Wahlkampf 98

 

Im Wahlkampf fällt auf, daß wir dabei sind, dem politischen Gegner einen möglicherweise entscheidenden Punkt kampflos zu überlassen: SPD (auch PDS) haben das Thema ‚Gerechtigkeit‘ auf ihre Fahnen geschrieben. Die CDU agiert und reagiert zu diesem Punkt nicht, bzw. zu wenig. Dadurch verbreitet sich im Wahlkampf der Eindruck, als wenn die Linken die Kompetenz zum Thema Gerechtigkeit besäßen.

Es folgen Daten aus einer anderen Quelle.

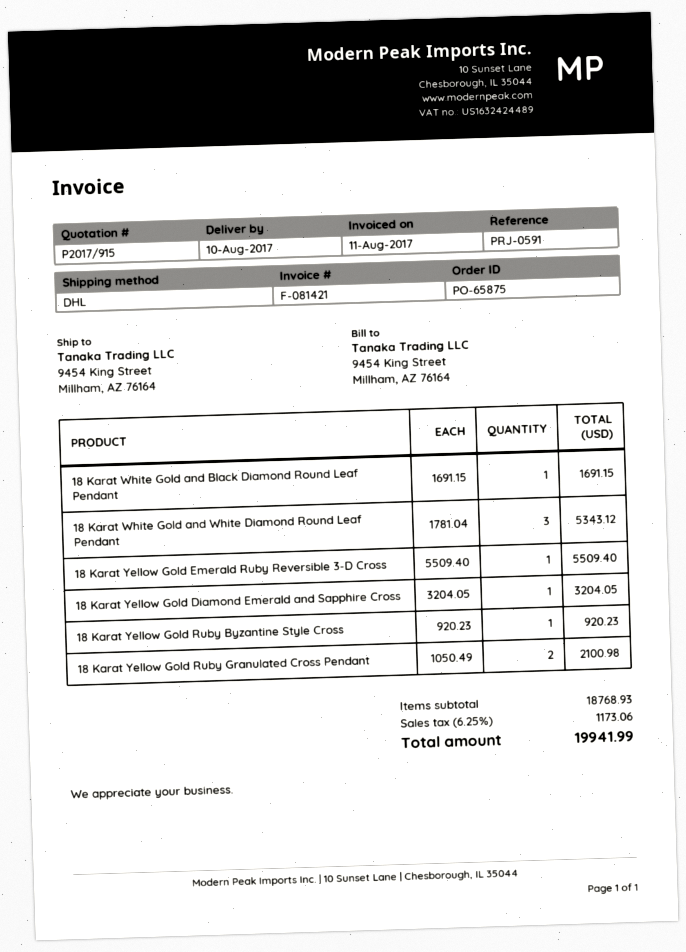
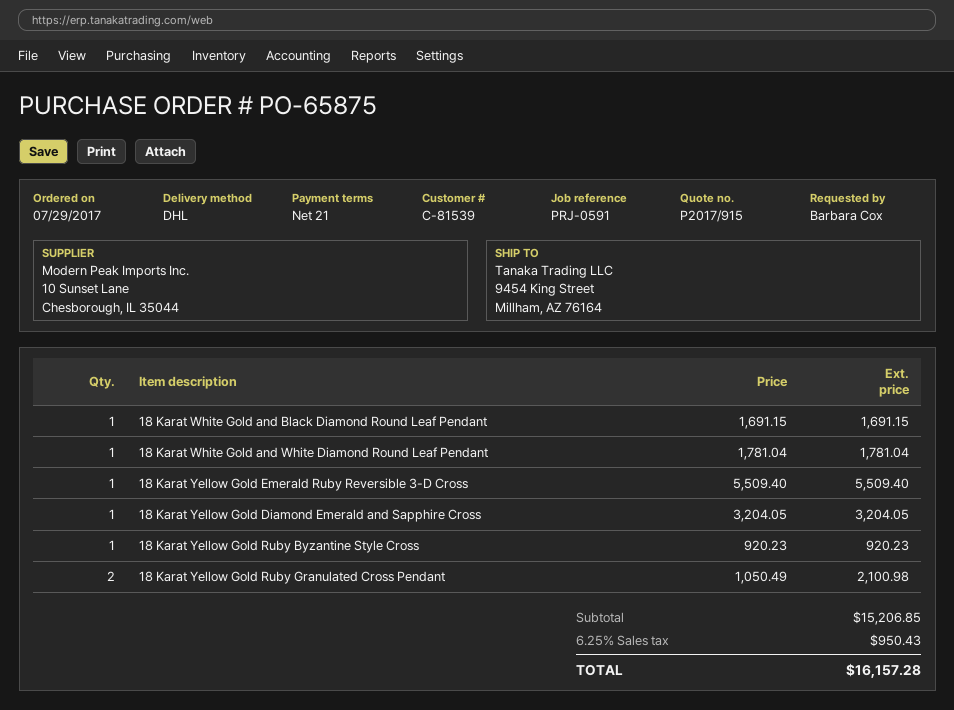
18 Karat White Gold and White Diamond Round Leaf Pendant: 3 x 1781.04 = 5343.12 -> 1 x 1781.04 = 1781.04
subtotal: 18768.93 -> 15206.85
tax: 6.25% = 1173.06 -> 6.25% = 950.43
total: 19941.99 -> 16157.28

Ich bin bei Canvassings schon seit einiger Zeit wiederholt sehr kritisch zur Frage ‚Gerechtigkeit‘ angesprochen worden.

Für mich droht sich hiermit die Geschichte zu wiederholen: Anfang der 70iger konnte die SPD erfolgreich den Begriff ‚Chancengleichheit‘ thematisieren. Die CDU hatte damals viel zu spät und zaghaft mit dem Begriff ‚Chancengerechtigkeit‘ reagiert. Möglicherweise gab diese Diskussion damals den Ausschlag für die knappe Mehrheit der SPD. (Bei mir war das jedenfalls so. Als Arbeiterkind wußte ich, daß ich von der SPD Bafög bekomme. Bei der CDU erschien mir das sehr fraglich – und ich hatte auch den Eindruck, daß damit Konkurrenz an den Unis verhindert werden sollte.)

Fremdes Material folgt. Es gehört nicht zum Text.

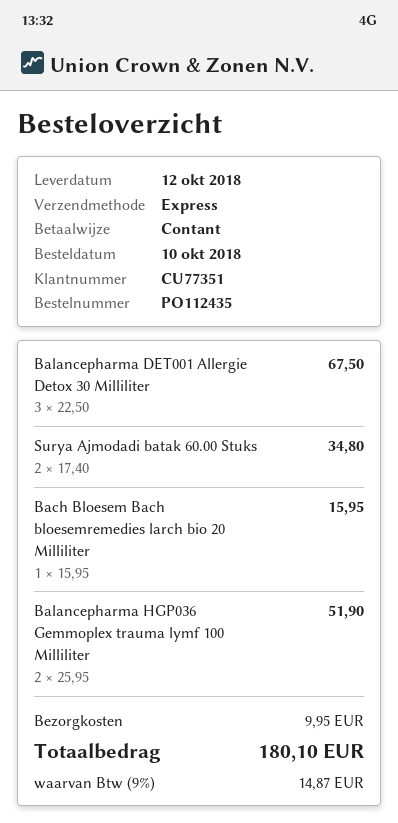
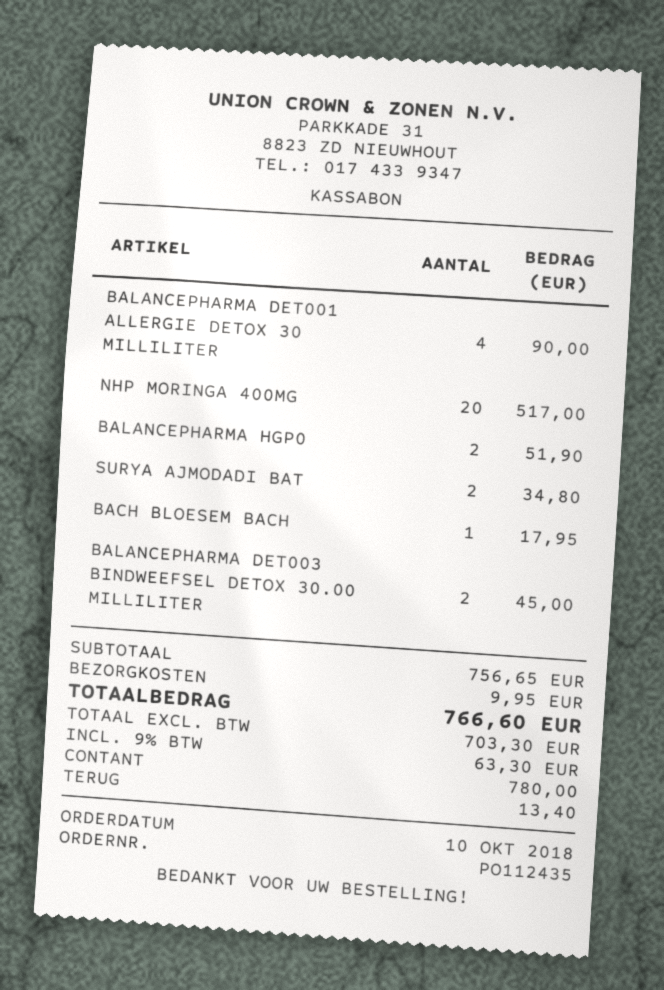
Balancepharma DET001 Allergie Detox 30 Milliliter: 3 for 67.50 -> 4 for 90.00
Bach Bloesem Bach bloesemremedies larch bio 20 Milliliter: 1 for 15.95 -> 1 for 17.95
NHP MORINGA 400MG: none -> 20 for 517.00
BALANCEPHARMA DET003 BINDWEEFSEL DETOX 30.00 MILLILITER: none -> 2 for 45.00
tax: 9% = 14.87 -> 9% = 63.30
total: 180.10 -> 766.60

Damals wollte die CDU den Begriff –‚gleichheit‘ vermeiden und benutzte –‚gerechtigkeit‘. Die CDU behauptete, die Forderung der Sozis nach Gleichheit würde eigentlich sozialistische Gleichmacherei meinen. (Ich war darüber nie glücklich, da man auf diese Weise dem politischen Gegner eines der Ideale der französischen Revolution überließ, die ja den entscheidenden Schritt von der Feudalherrschaft zur bürgerlichen Republik in Europa erreicht hatte.) Aus der heutigen Berührungsangst mit dem Wort ‚Gerechtigkeit‘ könnte man schließen, daß das bei uns jetzt auch zum sozialistischen Kampfvokabular gezählt wird.

Wir brauchen das Wort auch auf unseren Plakaten oder zumindest in den Wahlreden. In Zeiten, in denen viele Leute arbeitslos sind, oder Angst davor haben, muß klar sein, daß wir für die Belohnung derjenigen sind, die ‚das Richtige tun‘ und wir jedem helfen, aus einer benachteiligten Ecke herauszukommen, wenn er das wirklich will.